Float-adjusted capitalization is another name for the approach. Leading indices around the world use it. Most of the world’s leading indices, like FTSE, S&P STOXX, and others, use this approach.
Use of Market Capitalization in Financial Ratios
Investors need to be aware of financial ratios that use market capitalization.
- It calculates the potential return on investment from purchasing a company’s stock.
- P/E Ratio = Market Cap / Earning per Share
- It calculates the relationship between the cash flow of the company and its share price.
- P/FCF Ratio = Market Cap / Cash Flow per Share
- It helps determine if the corporation is undervalued or overvalued.
- PB Ratio = Market Cap / Book Value per Share
Advantages and Disadvantage
- It is a popular method of index weighting, also known as a value weighting scheme.
- As the other ways are price weighting or equal weighting, they can be misleading.
- In that case, capitalization-weighting depicts the accurate contribution of each commodity to the index.
- In the long term, a stock sustaining a high price is an outcome of its high profitability.
- Stocks with a price higher than the par value or issue price attract positive investor sentiment.

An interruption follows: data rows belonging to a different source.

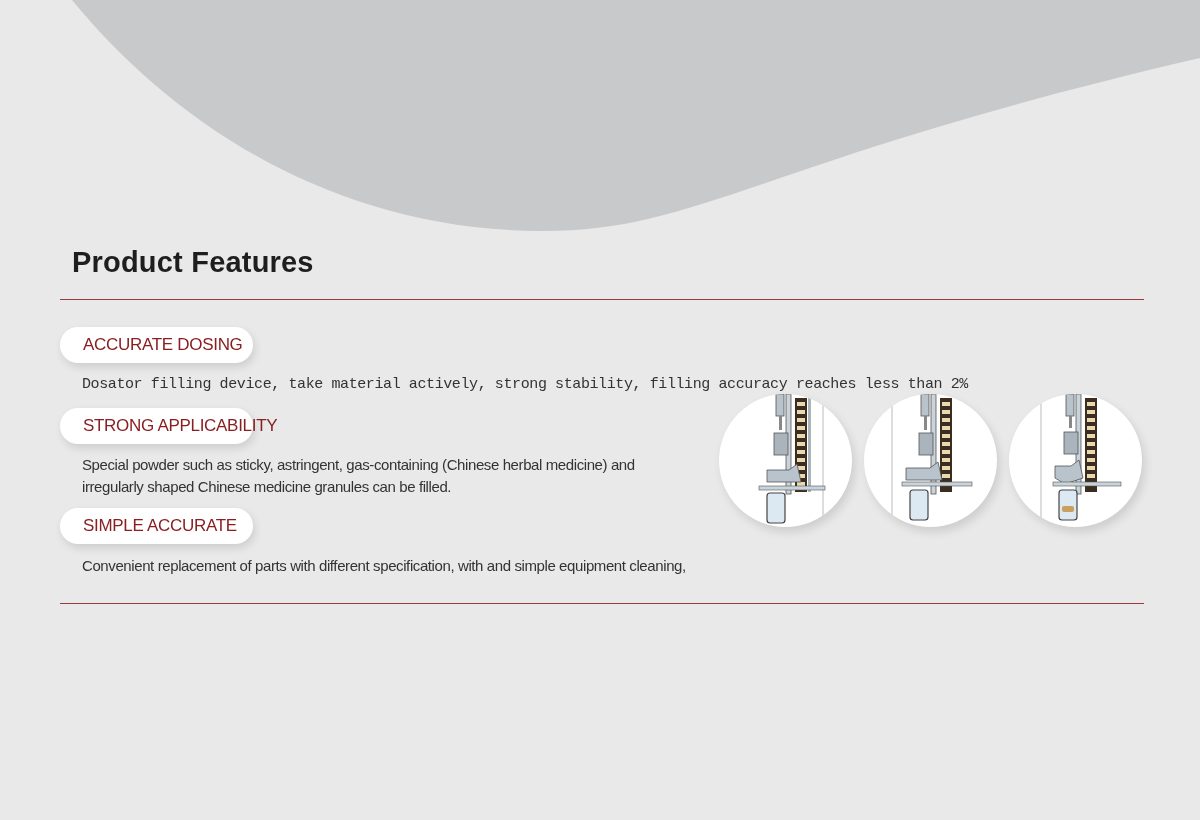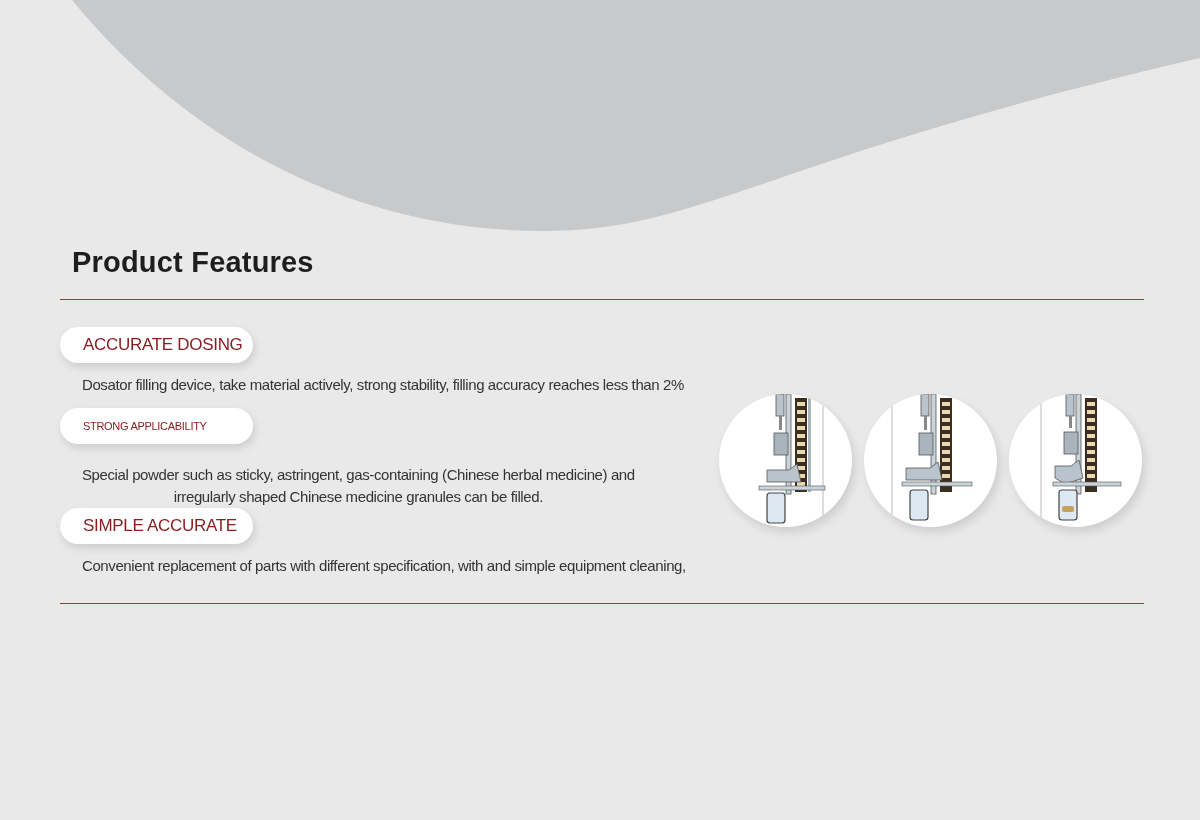"Dosator filling device, take material" div.desc { font-family: none -> Liberation Mono, monospace }
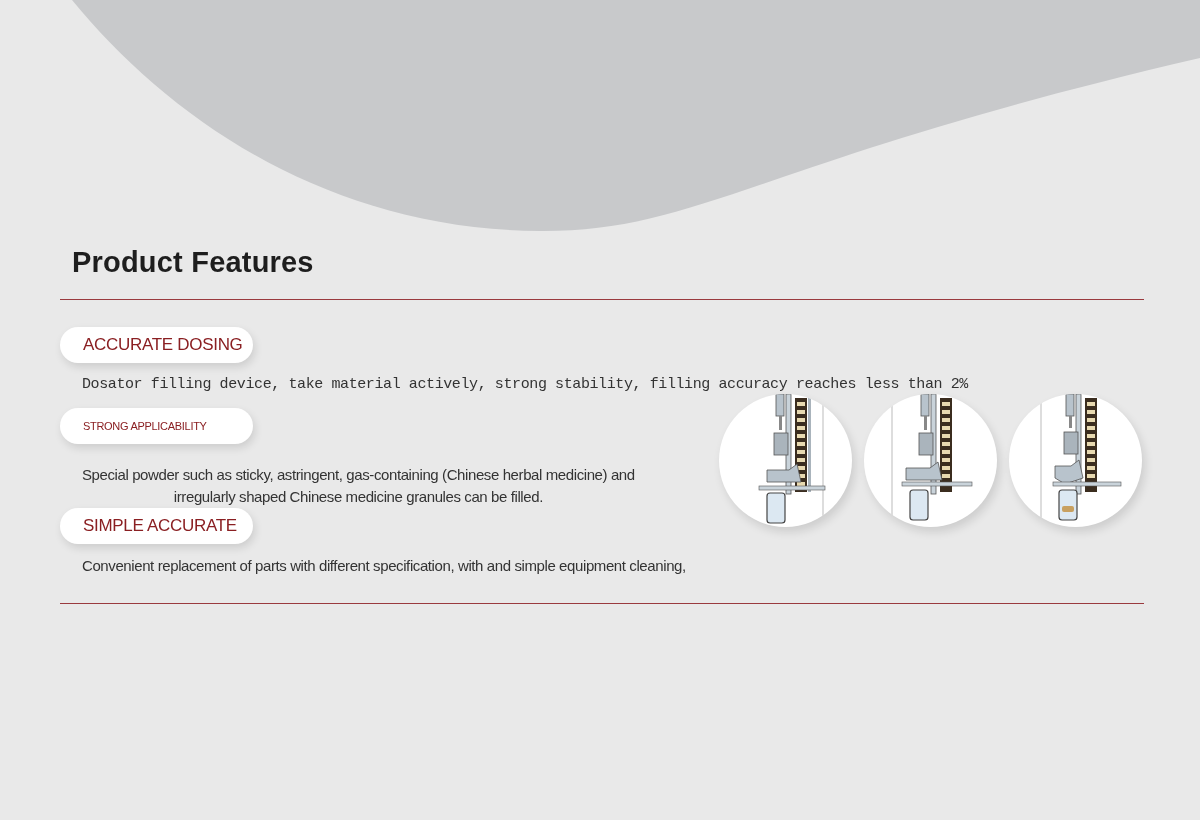"STRONG APPLICABILITY" .pill.small { font-size: 11px -> 17px }
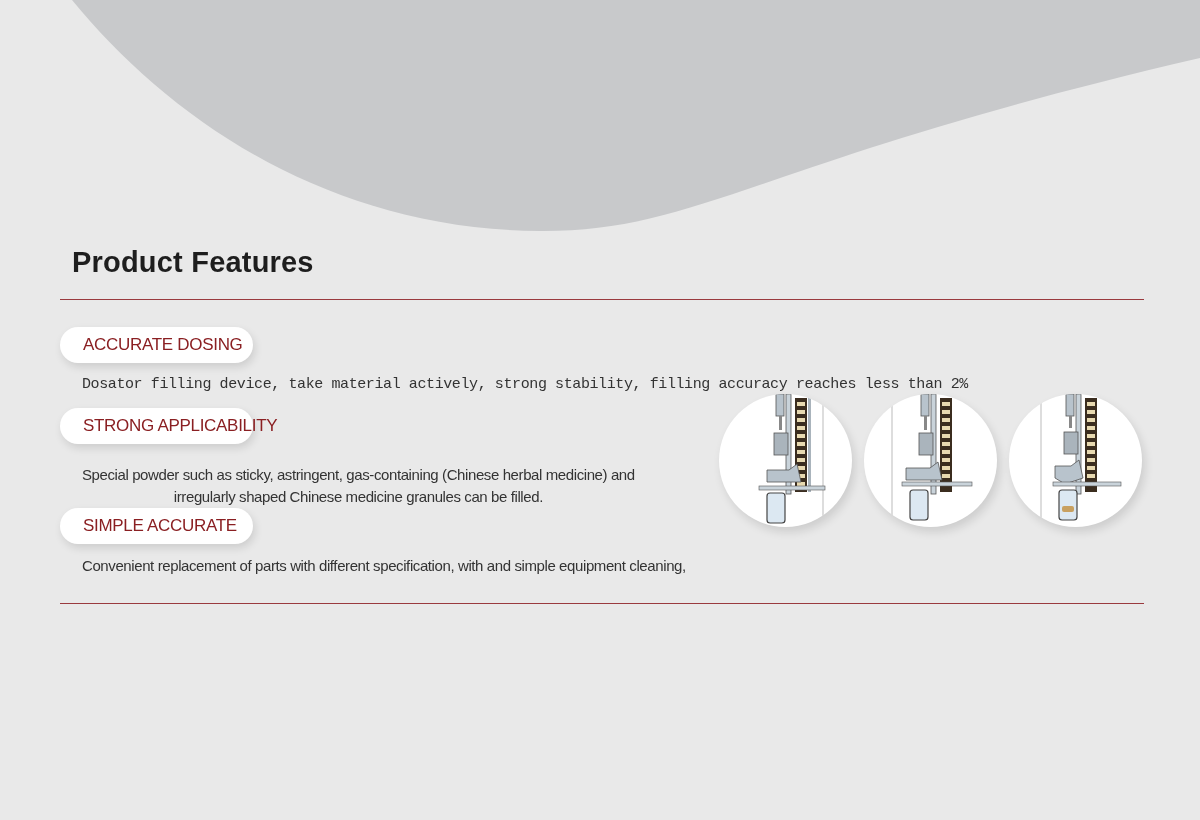"Special powder such as sticky," div.desc { text-align: center -> none; top: 464px -> 454px }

- It enables investors to decide whether to invest in a company and find competitors in the same business or sector.
Closely Held Stock
- This value calculation also includes shares that do not trade freely in the market. Therefore, if the proportion of such shares in the total shareholding is very high, the value can be misleading.

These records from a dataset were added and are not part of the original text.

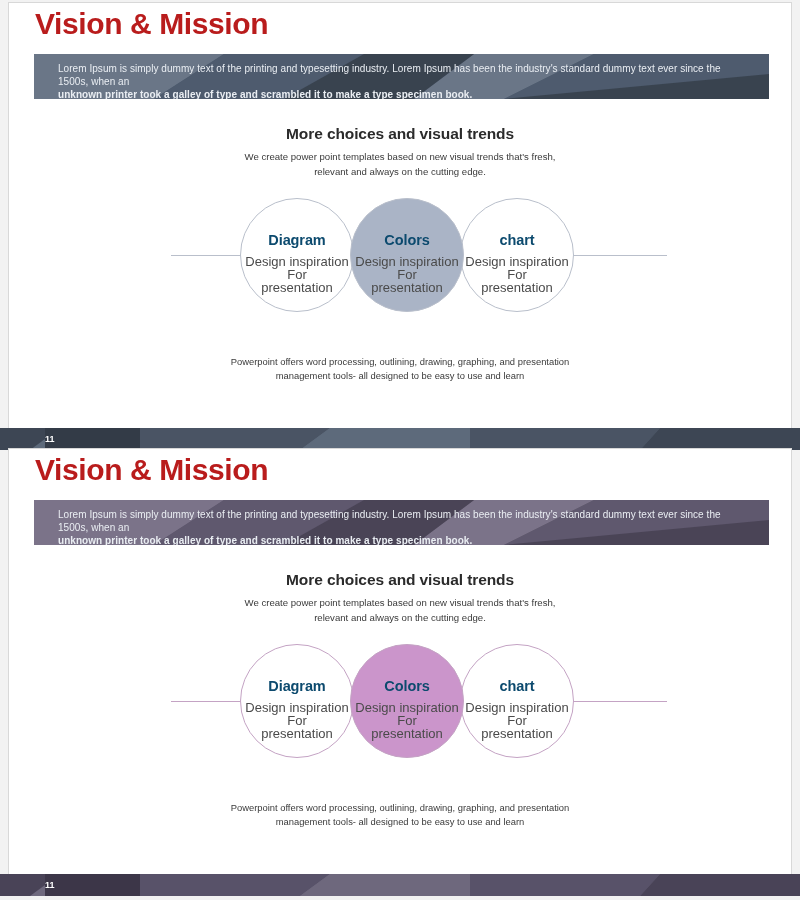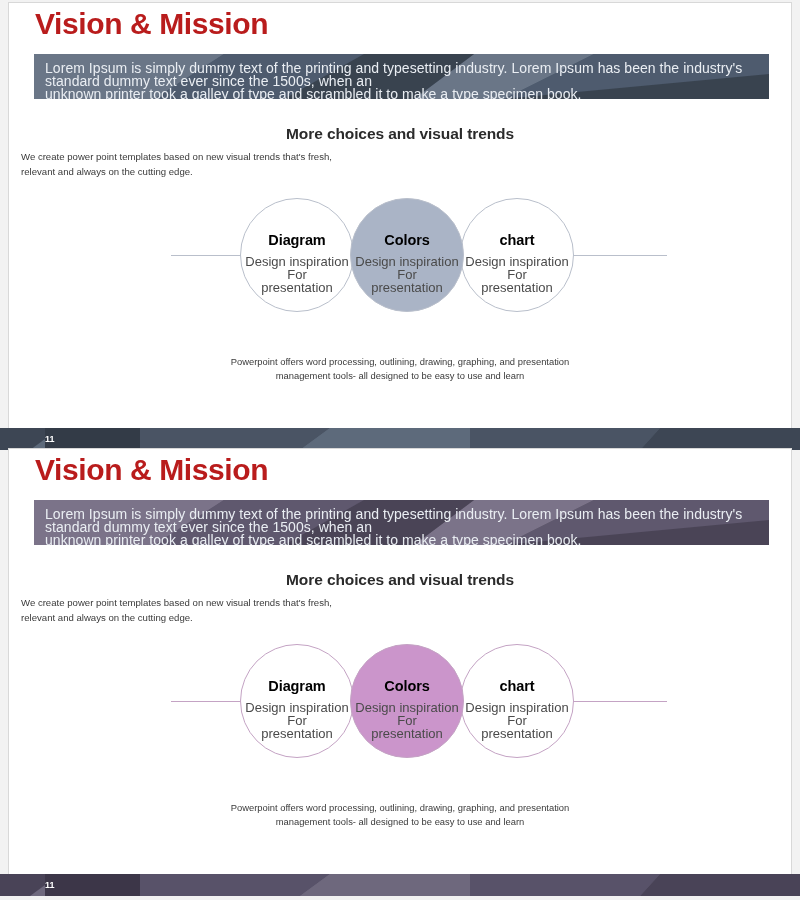"Lorem Ipsum is simply dummy" .banner-text { font-size: 14px -> 10px; padding: 8px 16px 0 11px -> 8px 16px 0 24px }
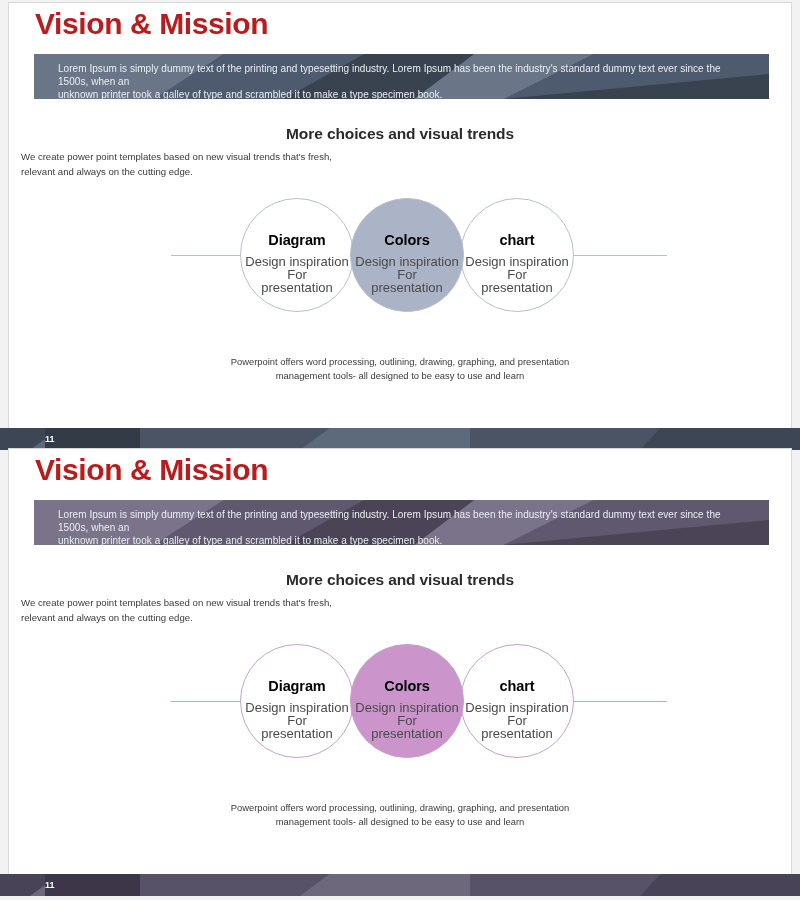"unknown printer took a galley" .banner-text .l2 { font-weight: none -> bold }
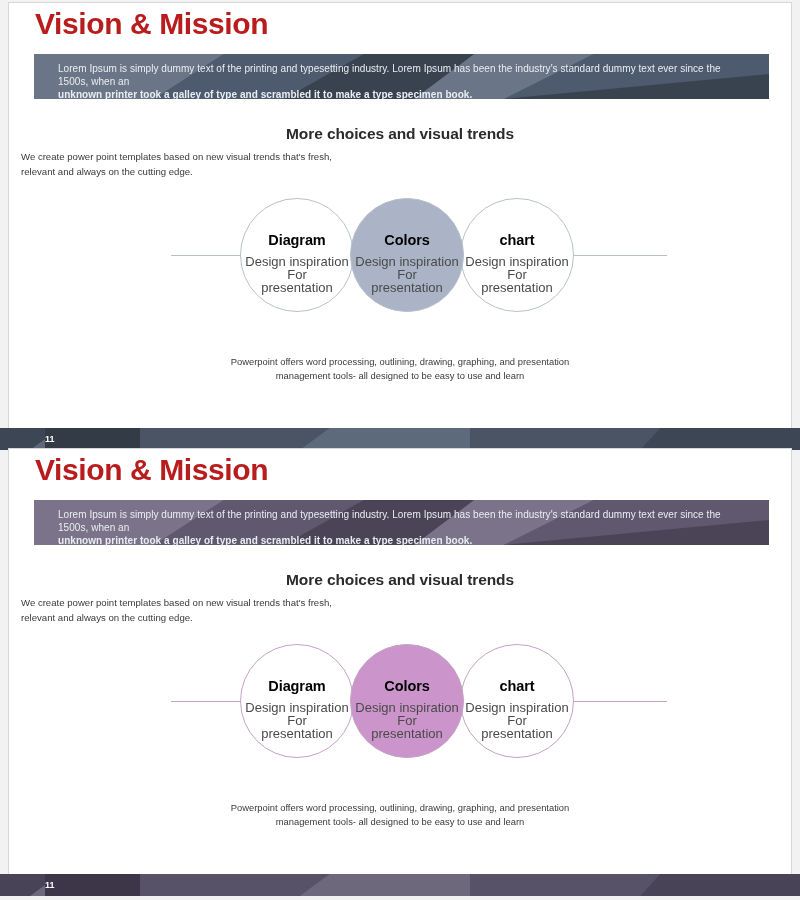"We create power point templates" .content-sub { left: 12px -> 0; text-align: none -> center }
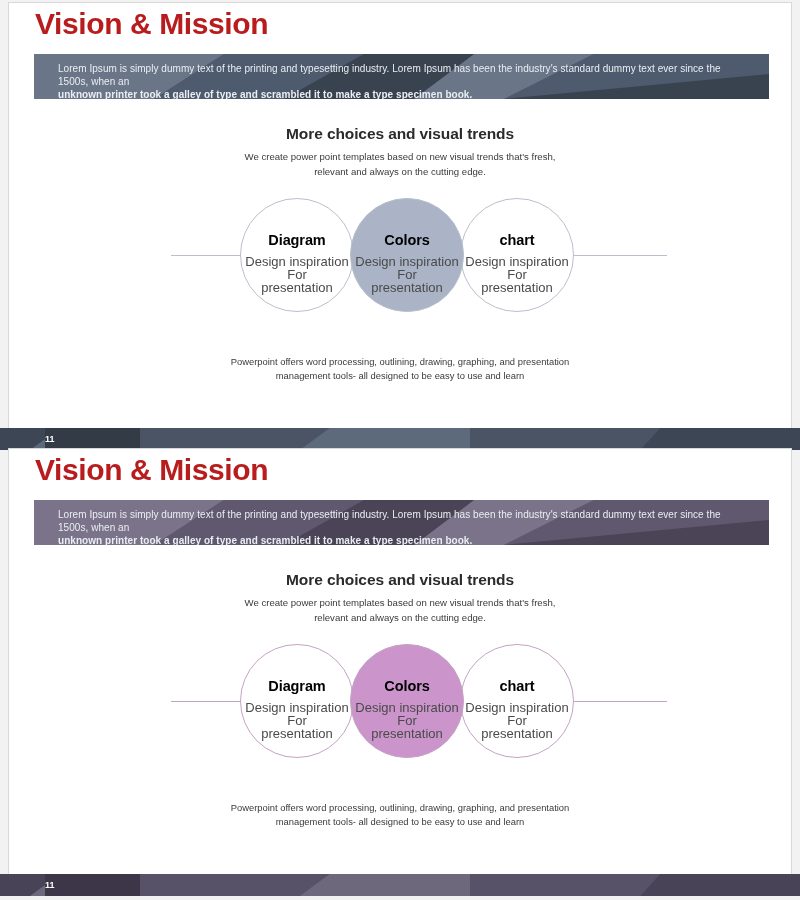"Diagram" .circ-label { color: #000000 -> #0c4a6e }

- To avoid such problems, investors can use a free float market cap.
- The calculation does not include the promoters’ shares when using a free-float market cap.
- The price component can vary from analyst to analyst; some take the closing price, others take the average cost, or yet another measure.
- Therefore, understanding the price component is essential while comparing the market cap of two stocks or analysts.
- It also disregards the debt component of a firm, which is equally essential to the its valuation at the time of purchase.
Market capitalization measures a business’s stock value at the current market price. It is a popular measure and very simple to calculate. However, one flaw is that it includes shares other than that traded in the market. As it can be misleading, most indices use free float to calculate market cap.
1. What is market capitalization? What is its importance?
Answer: Market capitalization is the amount of a company’s total shares. One can calculate it by multiplying the number of outstanding shares by the share price. For instance, Meta Platforms Inc has a market cap of $366 billion as of September 2022. It is a crucial analytical tool, particularly when comparing businesses. Since most financial measures use market cap, it is a starting point for analysis.
2. What does a high market cap signify?
Answer: A high market cap indicates that the company is more established in the industry. Although larger businesses may not have room for expansion as startups, they can access finance easily and generate a steady income flow. Also, companies with larger market capitalization are typically less risky.
3. What causes changes in the market cap?
Answer: Significant fluctuations in stock price can impact a company’s market capitalization. Additionally, it happens when firms issue or buy back shares. Also, investors exercising a considerable number of warrants might increase the number of shares in the market.
4. Is market capitalization the same as market value?
Answer: Yes, market capitalization and market value are interchangeable terms. It is also called open market valuation, the market value of equity, and market cap.
5. What is the market capitalization in cryptocurrency?
Answer: The market cap for a cryptocurrency is the total worth of all extracted coins. We can compute it by multiplying the number of coins on the market by the rate of one coin.